Artık kendine göre yolun sonuna gelmişti. Bitmişti, tükenmişti, yorulmuştu. Kafasındaki o asla susturamadığı düşüncelerden kurtulmak istiyordu. Yaşamak için bir neden arıyordu ama her seferinde ölmek için buluyordu. O karmaşadan sadece ölümle kurtulabileceğini düşünüyordu,kendisine göre tek çaresi buydu.

Bir an durdu, gözlerini kapattı ve yaşadıklarını düşündü. Daima yıkıntılarla dolu o saçma hayatında güzel bir anı hatırlamak istiyordu ama ne yazık ki yoktu. 9 yaşındayken tüm akrabalarını depremde kaybetmişti. Artık tek başınaydı. 18 yaşına kadar yetiştirme yurdunda kalmıştı. Sonrasında ise öylece kapı dışarı edilmişti. Her zaman içine kapalı bir çocuktu. Her şeyi kendi içinde yaşardı. Sürekli düşüncelerle kaplıydı kafası. Depremden sonra başlamıştı o düşünceler zaten. Sürekli susturmak istiyordu ama her seferinde daha da artıyordu. O gün o da ölmeliydi, o depremden neden sağ çıkmıştı ki. Zaten bitmişti. Ona göre hayatın hiçbir anlamı yoktu, hatta bu düşüncelerle tam bir işkenceydi. Ama her seferinde korkmuştu, yapamamıştı. Her yapamayışında kafasındaki ses ona korkağın teki olduğunu fısıldıyordu. Artık dayanamıyordu, kararlıydı, yapacaktı. Sonunda her şey bitecekti. Kurtulacaktı. Ama ondan önce bir kez daha karıştırdı o berbat anılarını. Annesinin yüzünü son bir defa hatırlamaya çalıştı. Ama her zamanki gibi sadece annesinin yıkıntının altında ezilmiş cesedi gözünün önüne geliyordu. İrkildi. Geceleri gördüğü kabuslar ona her seferinde o depremi yeniden ve yeniden yaşatıyordu. Yeniden o ezilmiş cesetleri görüyordu ve her zaman o çocukluktaki korkusunu yaşıyordu. Her gece kan ter içinde uyanmaktan yorulmuştu. Beynindeki o düşünce ve seslerden yorulmuştu. Bu koca hayatta hep tekti. Hiçbir zaman başkalarını istememişti. Ya onlar da ailesi gibi giderse diye korkuyordu. Bu nedenle hep iç dünyasıyla başbaşaydı. 

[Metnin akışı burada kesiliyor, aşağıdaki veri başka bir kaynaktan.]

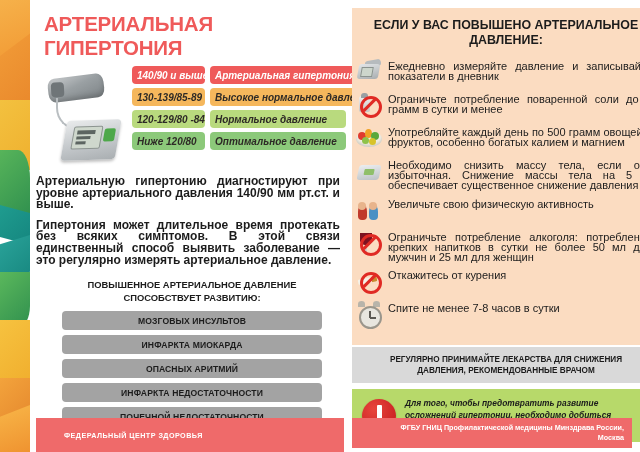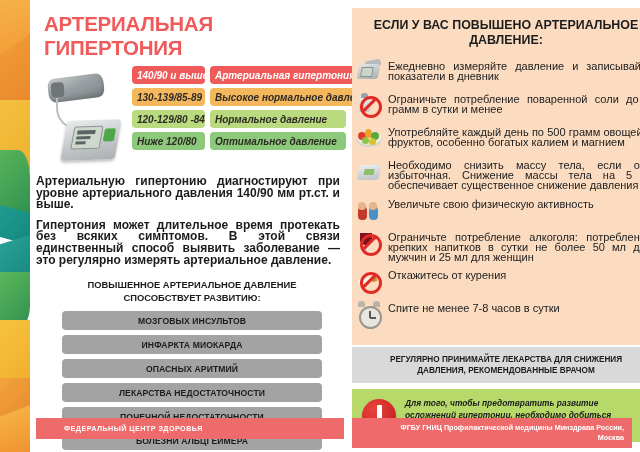"ЛЕКАРСТВА НЕДОСТАТОЧНОСТИ" div.risk { text: ЛЕКАРСТВА -> ИНФАРКТА }
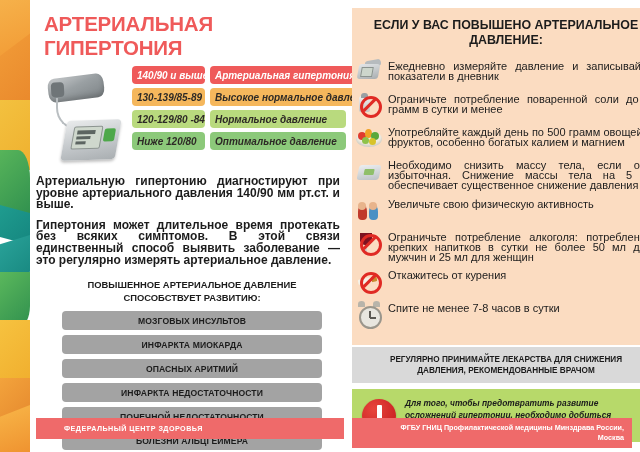"ФЕДЕРАЛЬНЫЙ ЦЕНТР ЗДОРОВЬЯ" .footer-left { height: 21px -> 35px }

Karanlıktan daima korkardı ama şu an sonsuz karanlığı istiyordu. Daima gün batımlarını sevmişti ama şu an gün batımlarından vazgeçiyordu. Ölümden nefret etmişti hep. Zaten başına gelenlerin hepsi o yüzdendi ama şu an ölümü istiyordu. Ya da istediğini sanıyordu. Yine yapamamaktan korkuyordu. Sonunda son kez gördüğü gün batımında dalgalı denize kendisini öylece bıraktı. Artık geri dönüşü yoktu. Bu hatadan asla geri dönemezdi. Bu kadar kolay pes edişten asla cayamazdı artık. Her şey bitmişti. Artık o sesler yoktu, o anılar yoktu, o günbatımları yoktu. Hepsi dalgaların arasına karışıp gitmişti.